Here's a list of tips and things you can do to troubleshoot a Refine job that sent an alarm:

  • The alarm email contains the name of the job that failed (there are some jobs that wrap Refine, like EventLoggingSanitization). This can help you understand what failed.
  • The alarm email also contains a list of partitions (schema, year, month, day, hour) that have failed refinement. This can help you understand whether the problem affects just 1 schema, a subset of them, or the whole database. Also, give you the exact time of the problem.
  • Refine jobs execute periodically, and are able to re-refine and fix a failed partition automatically. If you are troubleshooting an alarm that happened hours or days ago, it might have been automatically fixed by Refine itself.
  • If you look for the job name in puppet (refine.pp or data_purge.pp), you'll find the source and destination HDFS directories and Hive tables.
  • Check whether the destination partitions are present (success) or missing (failed). You can do it from Hive by querying for the partitions in question; or from HDFS by executing hdfs dfs -ls.

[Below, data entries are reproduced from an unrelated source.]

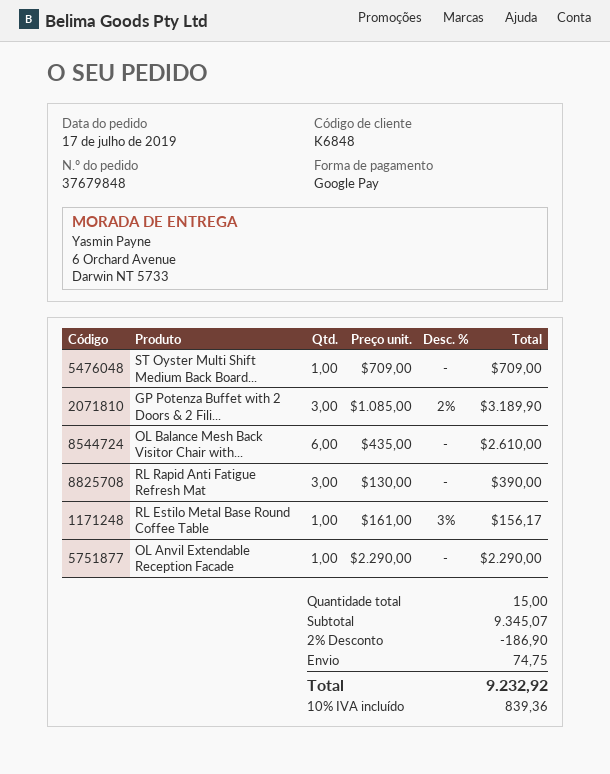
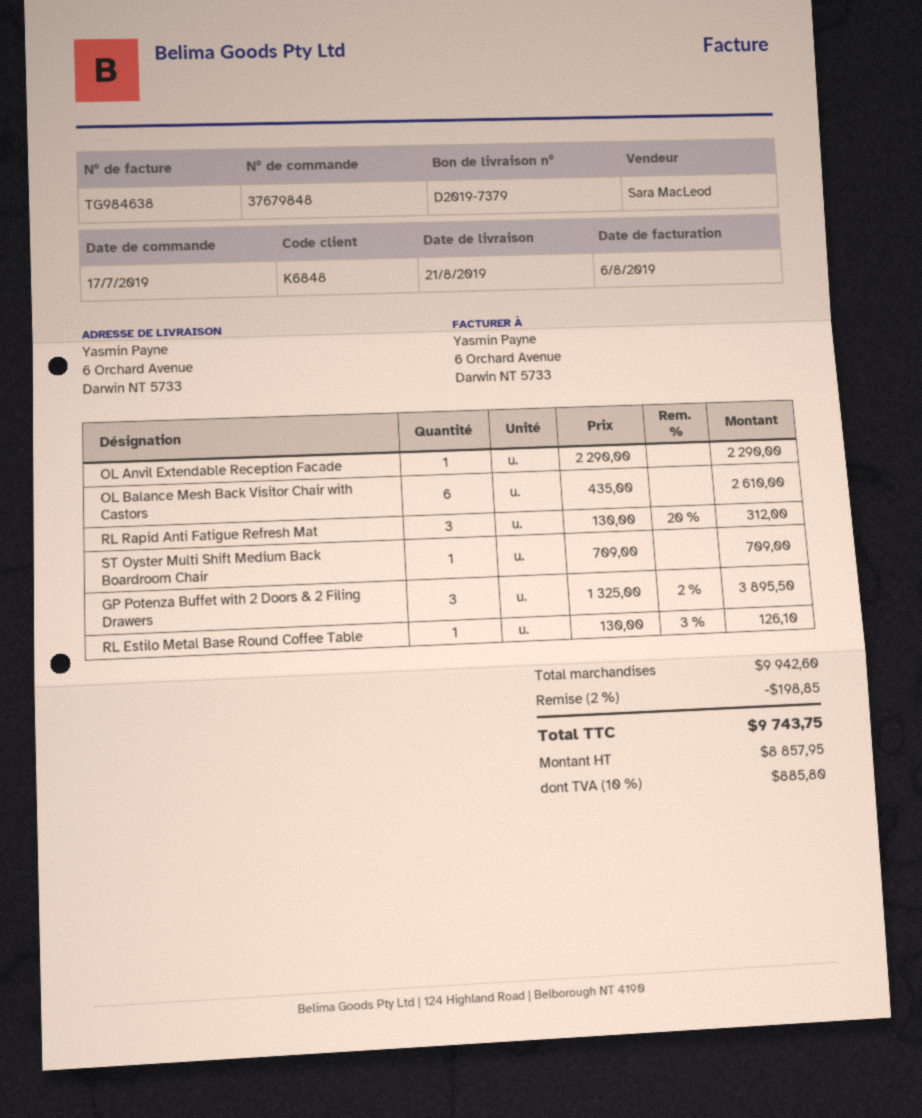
GP Potenza Buffet with 2 Doors & 2 Fili...: 3 x 1085.00 - 2% = 3189.90 -> 3 x 1325.00 - 2% = 3895.50
RL Rapid Anti Fatigue Refresh Mat: 3 x 130.00 = 390.00 -> 3 x 130.00 - 20% = 312.00
RL Estilo Metal Base Round Coffee Table: 1 x 161.00 - 3% = 156.17 -> 1 x 130.00 - 3% = 126.10
subtotal: 9345.07 -> 9942.60
discount: 2% = 186.90 -> 2% = 198.85
shipping: 74.75 -> none
tax: 10% = 839.36 -> 10% = 885.80
total: 9232.92 -> 9743.75

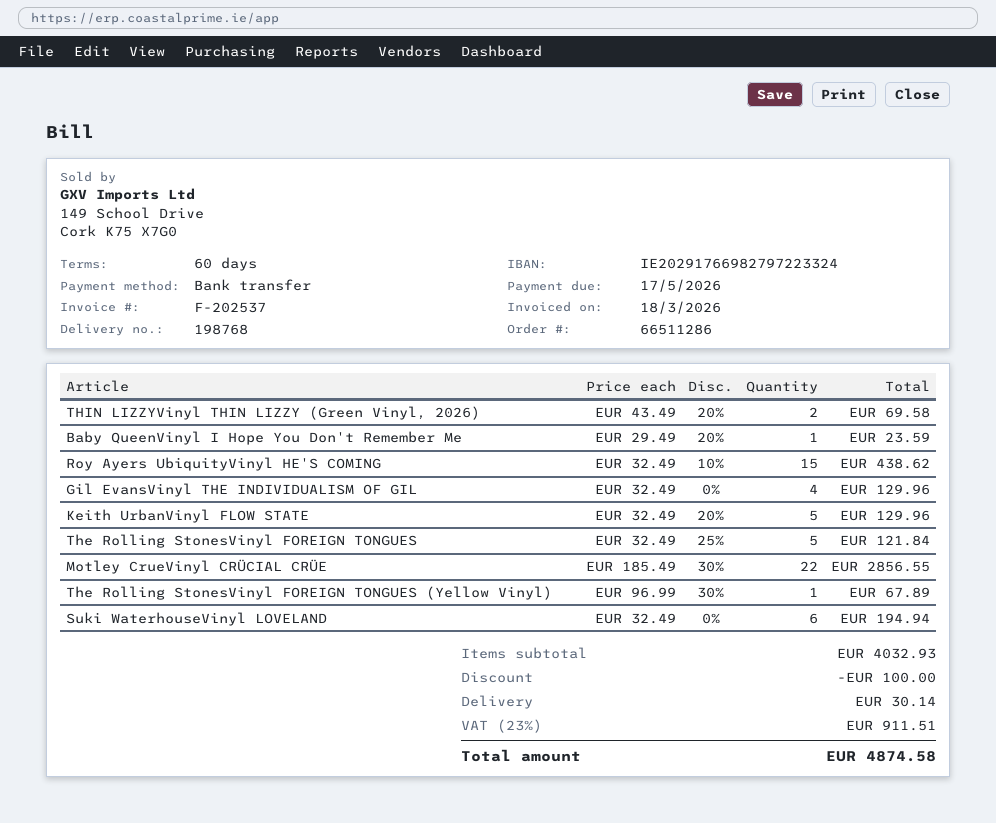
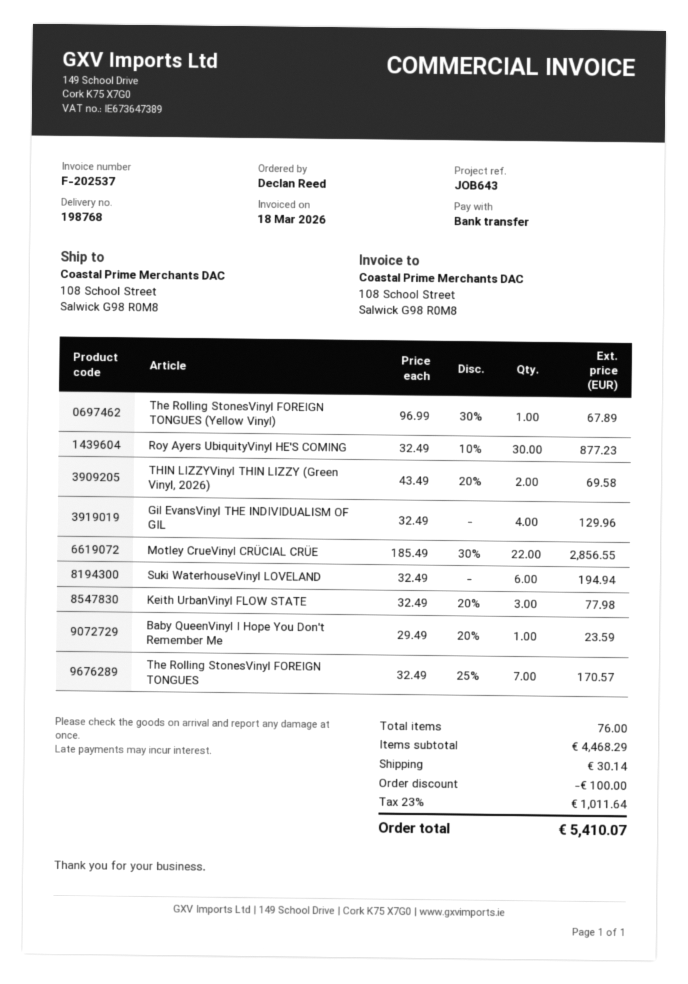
Roy Ayers UbiquityVinyl HE'S COMING: 15 x 32.49 - 10% = 438.62 -> 30 x 32.49 - 10% = 877.23
Keith UrbanVinyl FLOW STATE: 5 x 32.49 - 20% = 129.96 -> 3 x 32.49 - 20% = 77.98
The Rolling StonesVinyl FOREIGN TONGUES: 5 x 32.49 - 25% = 121.84 -> 7 x 32.49 - 25% = 170.57
subtotal: 4032.93 -> 4468.29
tax: 23% = 911.51 -> 23% = 1011.64
total: 4874.58 -> 5410.07

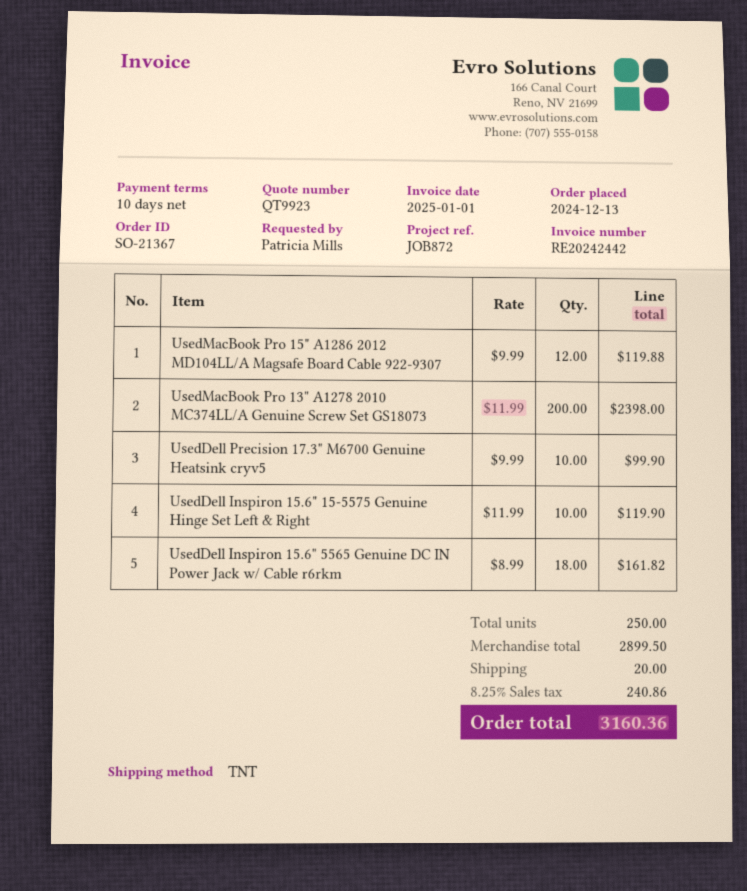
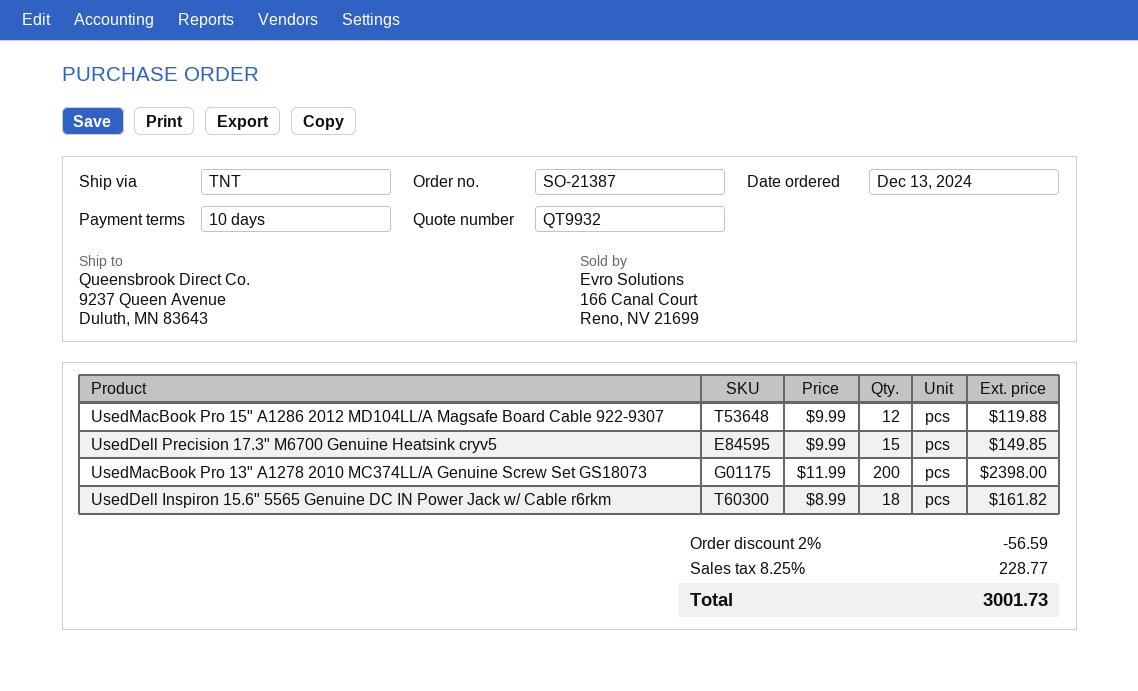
quote number: QT9923 -> QT9932
order number: SO-21367 -> SO-21387
UsedDell Precision 17.3" M6700 Genuine Heatsink cryv5: 10 x 9.99 = 99.90 -> 15 x 9.99 = 149.85
UsedDell Inspiron 15.6" 15-5575 Genuine Hinge Set Left & Right: 10 x 11.99 = 119.90 -> none
discount: none -> 2% = 56.59
shipping: 20.00 -> none
tax: 8.25% = 240.86 -> 8.25% = 228.77
total: 3160.36 -> 3001.73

  • It can happen that the source data is invalid too, check it querying from Hive or by executing `hdfs dfs -ls` on the source directories.
  • If the destination data is invalid, you can look at the yarn logs for the job. For that, you need the applicationId. You can find it in by searching for the job name and datetime. Once you have the applicationId, see how to access logs in the 'logs' section above. The logs can be huge, pipe them to less, or try grepping them.
  • If you can not find the applicationId, you can rerun the job manually to reproduce the error. Execute systemctl list-timers in an-coord1001.eqiad.wmnet and grep for the job name. Then execute systemctl status <corresponding service name> and under ExecStart you'll see the script that runs that job. You can cat it and extract the re-run command. Note that you might have to add --since and --until parameters.